▸ What you will do: In the entries that follow, the first line to write out is the one containing "- Return: current state name.", and the last is the one containing "- Changelog". Reproduce that stretch exactly, with nothing before or after it.

Material for this exercise below:

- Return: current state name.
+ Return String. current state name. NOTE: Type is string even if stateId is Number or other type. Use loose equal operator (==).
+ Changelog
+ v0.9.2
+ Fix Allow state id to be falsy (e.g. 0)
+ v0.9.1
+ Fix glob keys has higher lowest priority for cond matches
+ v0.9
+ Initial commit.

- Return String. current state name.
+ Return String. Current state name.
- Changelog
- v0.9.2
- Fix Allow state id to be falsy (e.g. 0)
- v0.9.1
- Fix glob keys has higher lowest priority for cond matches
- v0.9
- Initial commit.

End of Material for this exercise.
Material for this exercise below:

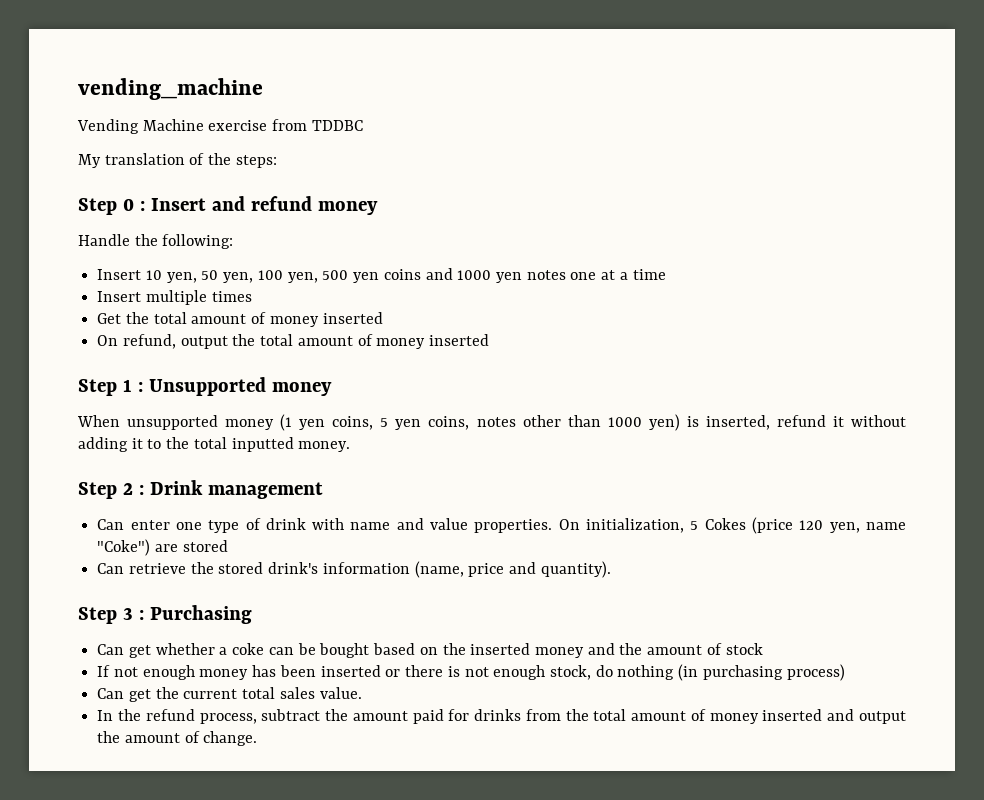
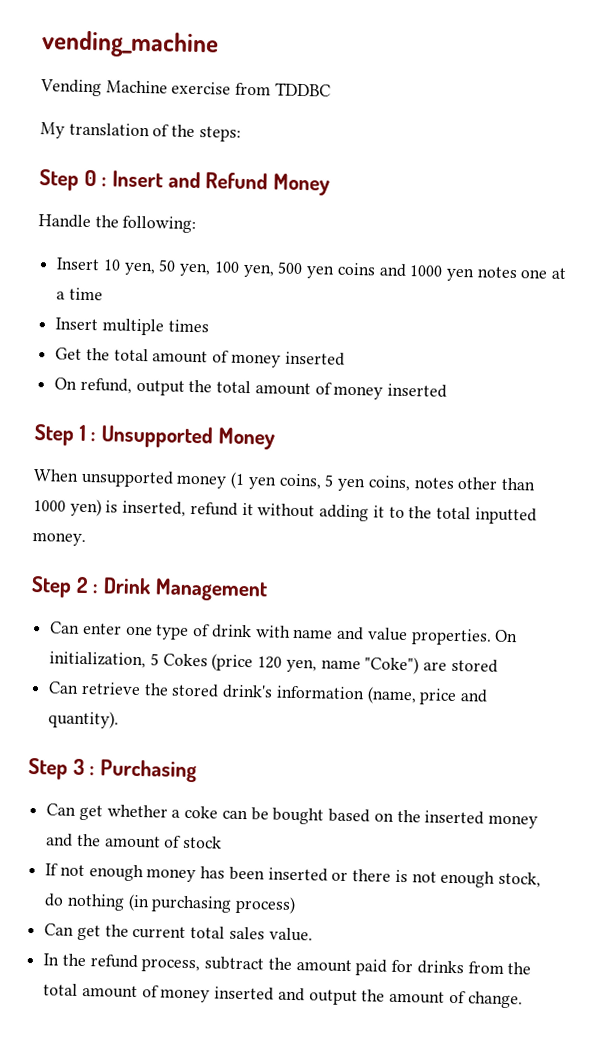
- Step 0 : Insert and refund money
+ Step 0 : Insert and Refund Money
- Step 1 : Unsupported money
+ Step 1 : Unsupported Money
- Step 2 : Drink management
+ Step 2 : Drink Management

End of Material for this exercise.

▸ Task solution:
- Return: current state name.
+ Return String. current state name. NOTE: Type is string even if stateId is Number or other type. Use loose equal operator (==).
+ Changelog
+ v0.9.2
+ Fix Allow state id to be falsy (e.g. 0)
+ v0.9.1
+ Fix glob keys has higher lowest priority for cond matches
+ v0.9
+ Initial commit.

- Return String. current state name.
+ Return String. Current state name.
- Changelog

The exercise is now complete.